From the listing below, work out how many lines contain "Siva"; the answer is that number and nothing more.

[Start of Attachment]

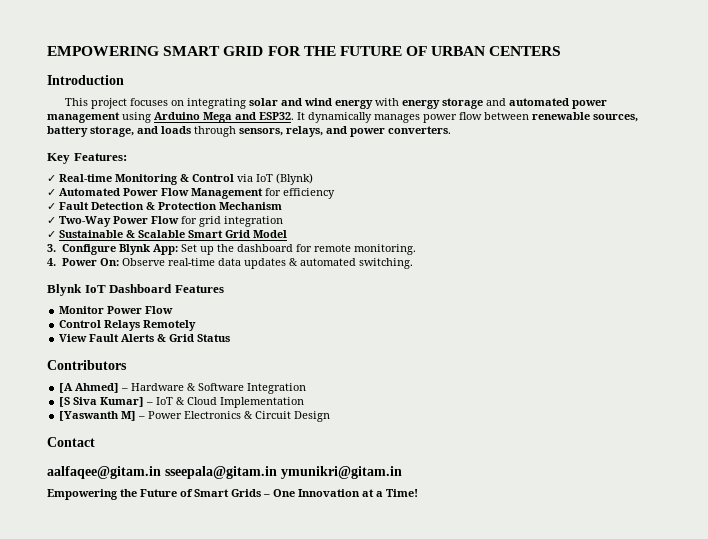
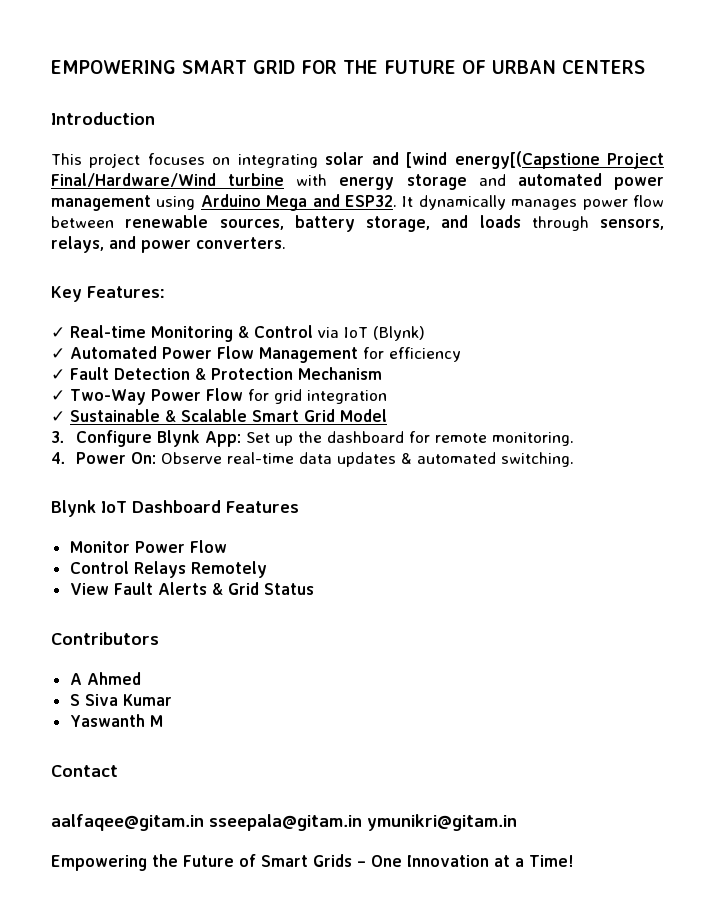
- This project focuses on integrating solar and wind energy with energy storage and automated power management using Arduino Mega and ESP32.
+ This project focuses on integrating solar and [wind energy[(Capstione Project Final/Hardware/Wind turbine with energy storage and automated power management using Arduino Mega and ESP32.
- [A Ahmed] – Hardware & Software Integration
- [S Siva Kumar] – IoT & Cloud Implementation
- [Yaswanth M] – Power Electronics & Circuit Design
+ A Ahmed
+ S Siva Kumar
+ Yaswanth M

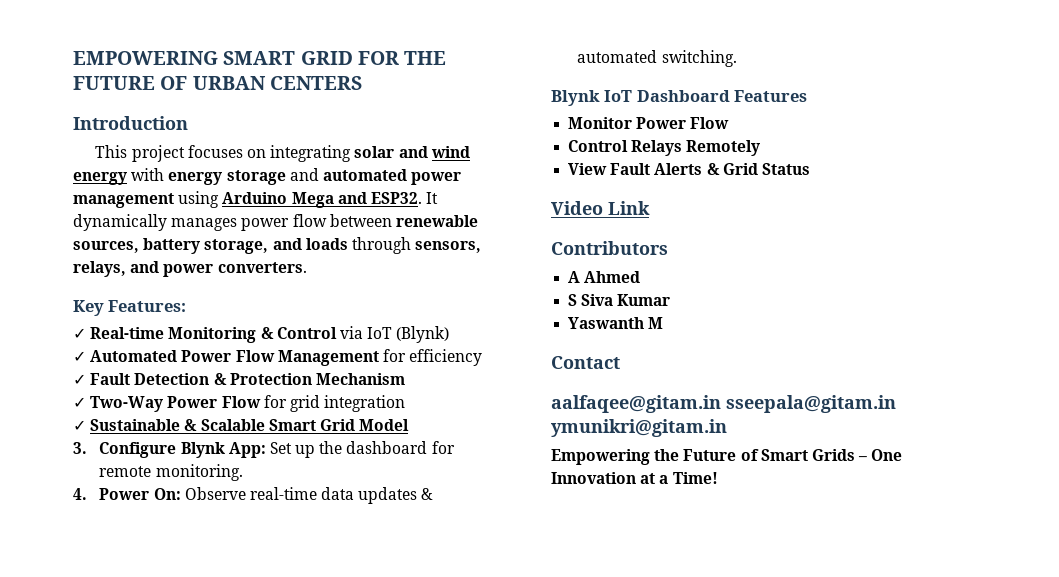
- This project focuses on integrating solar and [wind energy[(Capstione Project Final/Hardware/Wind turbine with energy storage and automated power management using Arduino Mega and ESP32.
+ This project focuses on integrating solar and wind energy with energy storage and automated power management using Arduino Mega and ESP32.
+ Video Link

[End of Attachment]

- _Exercise result_
2